Avi Chawla@_avichawla

Finally! A Text-to-SQL solution that actually works (open-source). When text-to-SQL fails, the real issue isn't the LLM or the prompt but schema retrieval. Consider a query like "Which publishers received royalty payments above $5,000?" To handle this, vector search can pull "publisher" and "royalty_ledger" based on semantic similarity But it can completely miss "vendor_agreement", the bridge table that connects them. The LLM writes valid SQL, but the engine still returns zero rows. This is a fundamental issue with vector-based schema retrieval on enterprise databases. A smarter approach is to treat the schema as a graph instead of a document to embed. Tables become nodes, foreign keys become edges, and join paths are discovered by walking the graph rather than matching semantics. If you want to see this in practice, QueryWeaver implements this approach.
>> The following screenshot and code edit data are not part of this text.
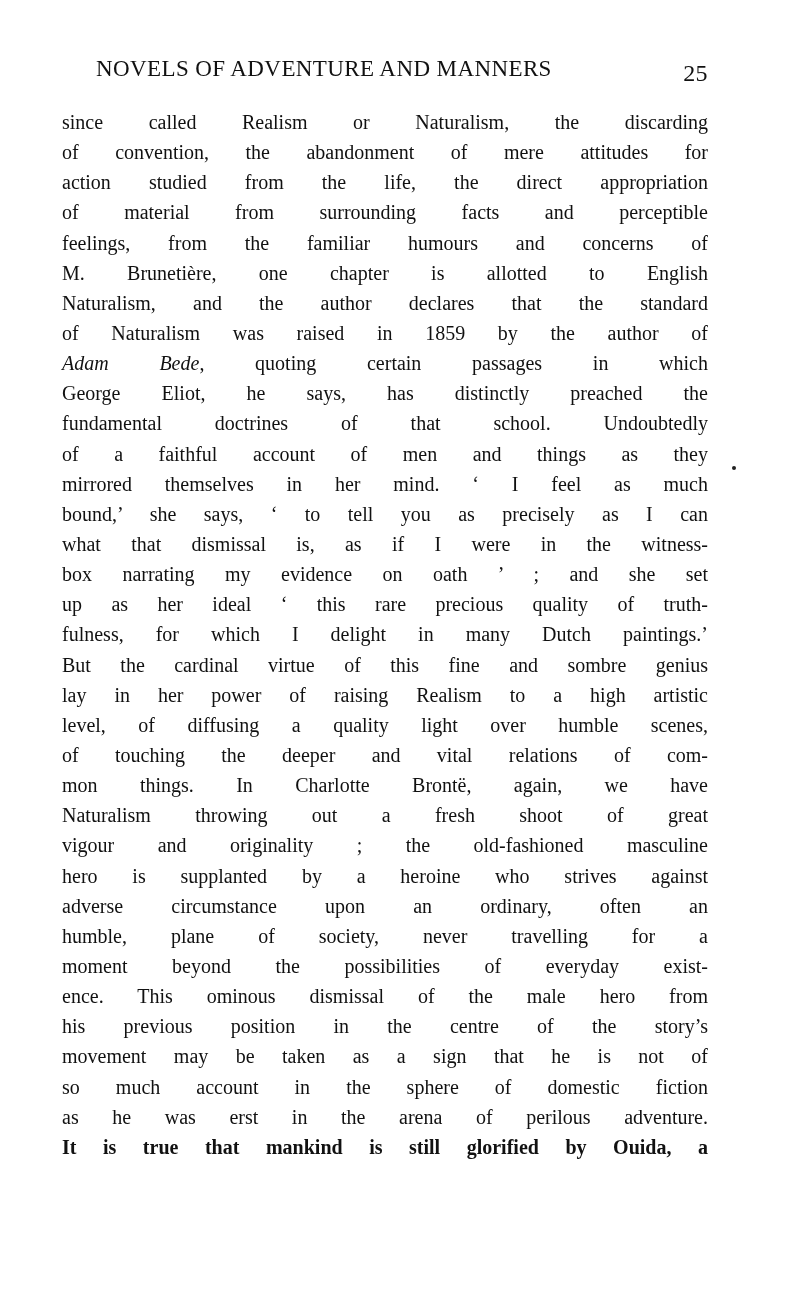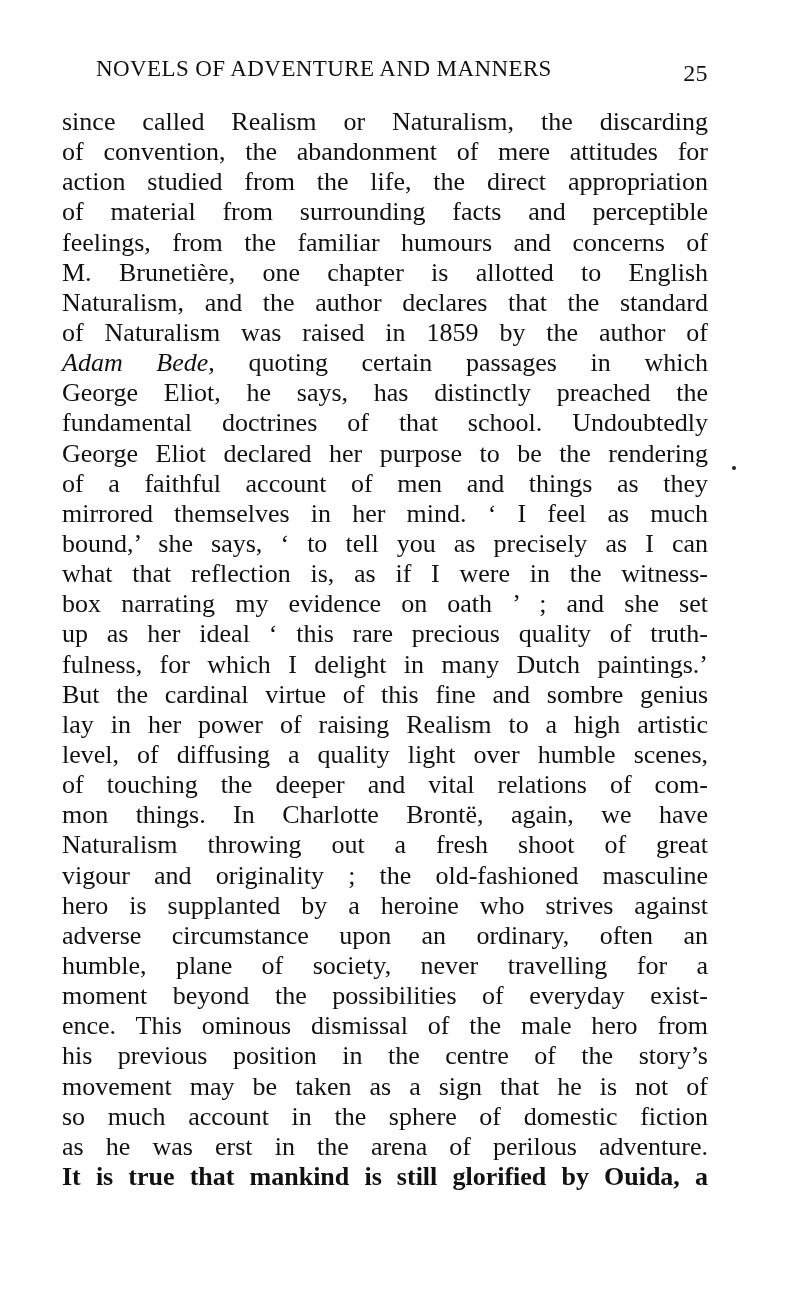"since called Realism or Naturalism," .line { font-size: 26px -> 20px }
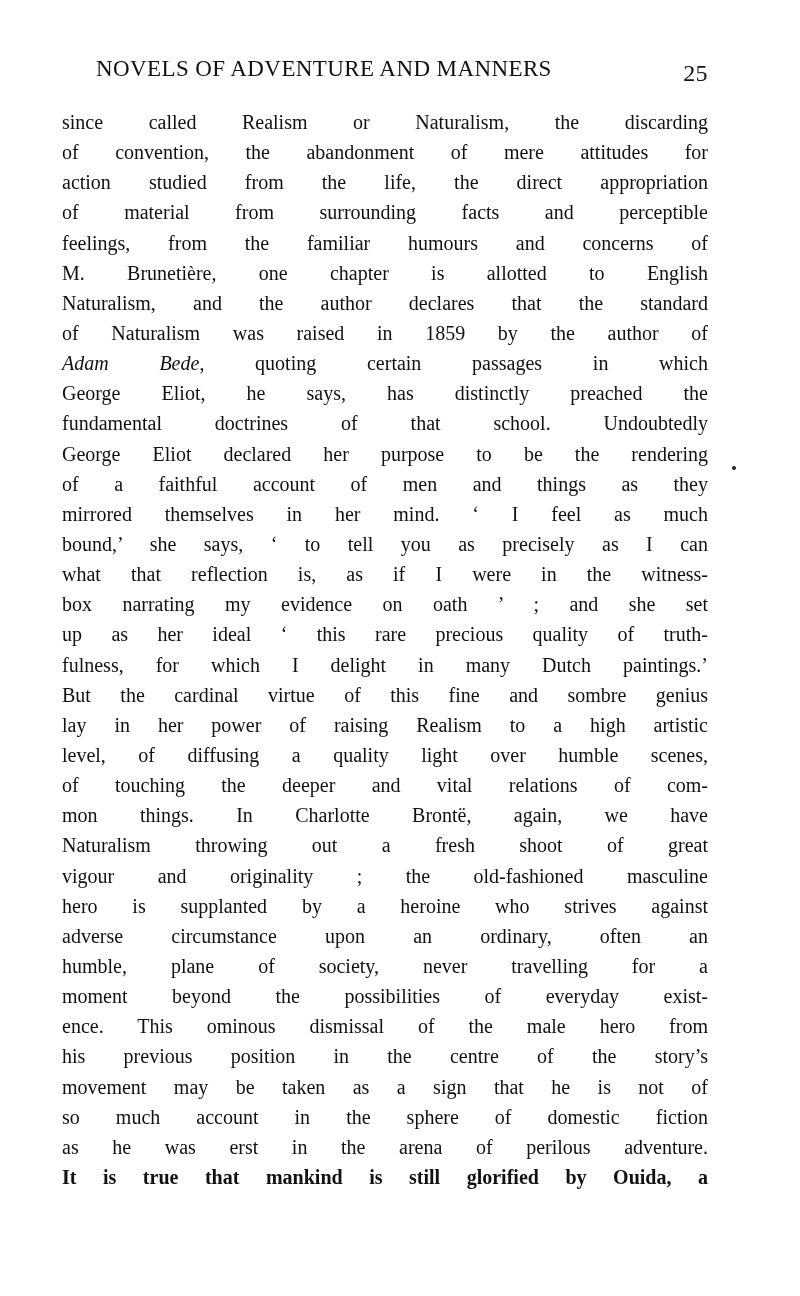"George Eliot declared her purpose" div.line { html: <div>George Eliot declared her purpose to be the rendering</div> -> none }
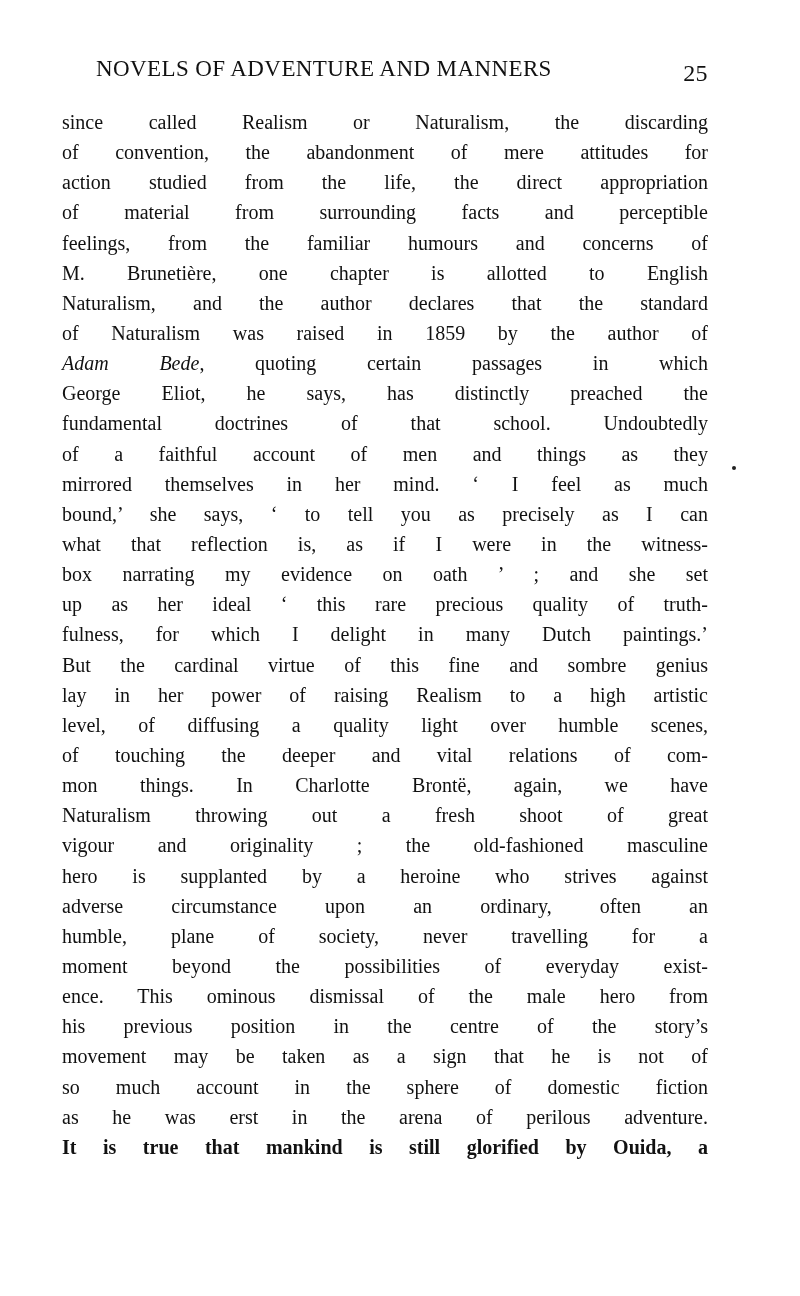"what that reflection is, as" div.line { text: reflection -> dismissal }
It converts the schema into a graph, and when a query comes in, it walks the structure and pulls in every bridge table the join path requires, including multi-hop chains. For instance, on the BIRD Benchmark with a superhero database expanded to 60 tables, it resolved a 5-hop query by chaining through: superpower → capability_matrix → stakeholder_registry → resource_requisition → budget_allocation Vector search found the two endpoints but missed everything in between because "stakeholder" has zero semantic link to "superpowers." Graph traversal found "stakeholder_registry" simply because it was the only road connecting the entities. It's fully open-source, and you can easily self-host it. I've shared the GitHub repo in the replies.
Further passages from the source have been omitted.